| Work item |
Somewhere below are a line with "(256, 293) none -> (88, 232) //" and a later line with "(206, 465) none". Output exactly those lines and all lines between them.
══════════
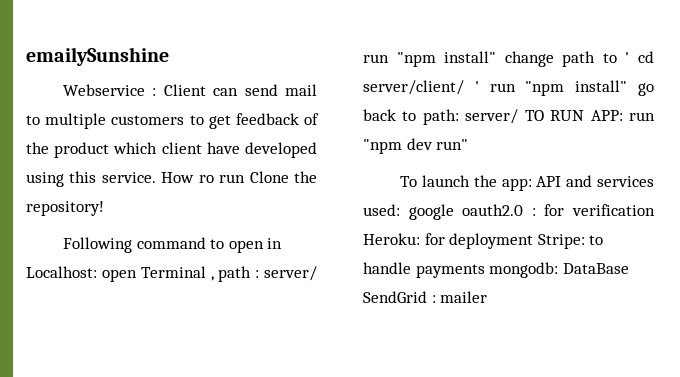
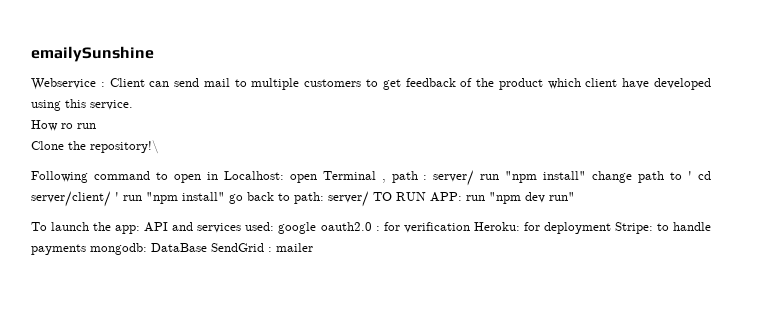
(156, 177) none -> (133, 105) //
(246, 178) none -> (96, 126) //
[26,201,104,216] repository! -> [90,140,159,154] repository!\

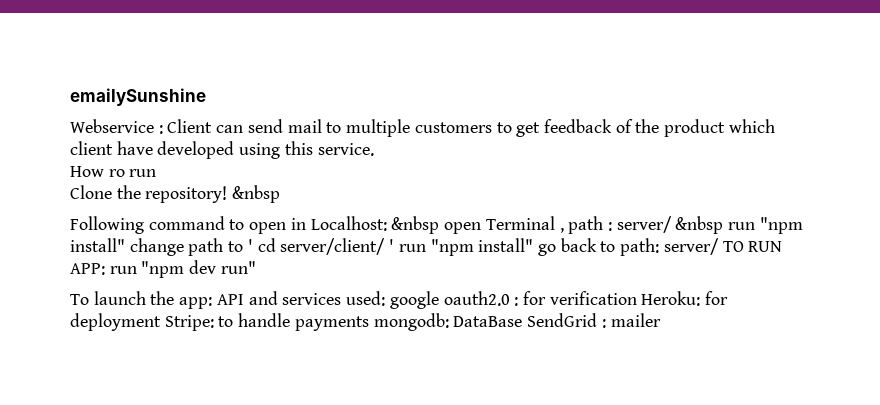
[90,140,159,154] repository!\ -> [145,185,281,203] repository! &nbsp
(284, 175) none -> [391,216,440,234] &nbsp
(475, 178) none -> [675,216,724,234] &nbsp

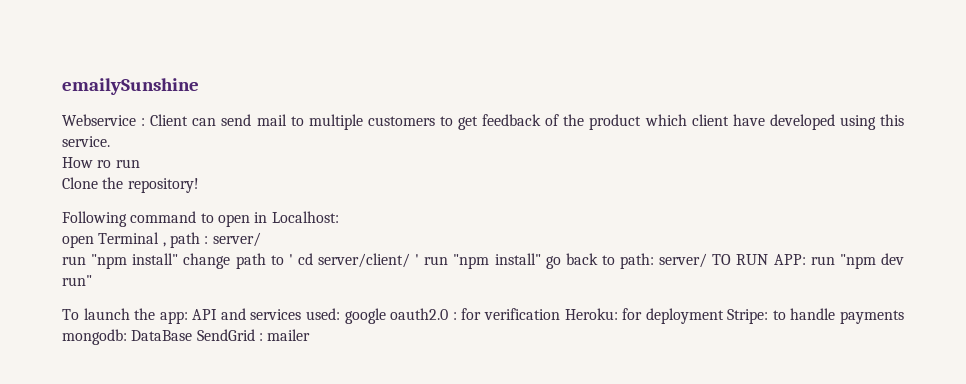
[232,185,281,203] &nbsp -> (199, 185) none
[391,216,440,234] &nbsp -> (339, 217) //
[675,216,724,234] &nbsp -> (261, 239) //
══════════
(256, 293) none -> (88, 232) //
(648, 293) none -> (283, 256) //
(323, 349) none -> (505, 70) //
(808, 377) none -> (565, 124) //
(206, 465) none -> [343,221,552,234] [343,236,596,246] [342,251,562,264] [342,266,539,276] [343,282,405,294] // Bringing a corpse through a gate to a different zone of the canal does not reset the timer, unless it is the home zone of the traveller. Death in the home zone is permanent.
══════════
| Response area |
(256, 293) none -> (88, 232) //
(648, 293) none -> (283, 256) //
(323, 349) none -> (505, 70) //
(808, 377) none -> (565, 124) //
(206, 465) none -> [343,221,552,234] [343,236,596,246] [342,251,562,264] [342,266,539,276] [343,282,405,294] // Bringing a corpse through a gate to a different zone of the canal does not reset the timer, unless it is the home zone of the traveller. Death in the home zone is permanent.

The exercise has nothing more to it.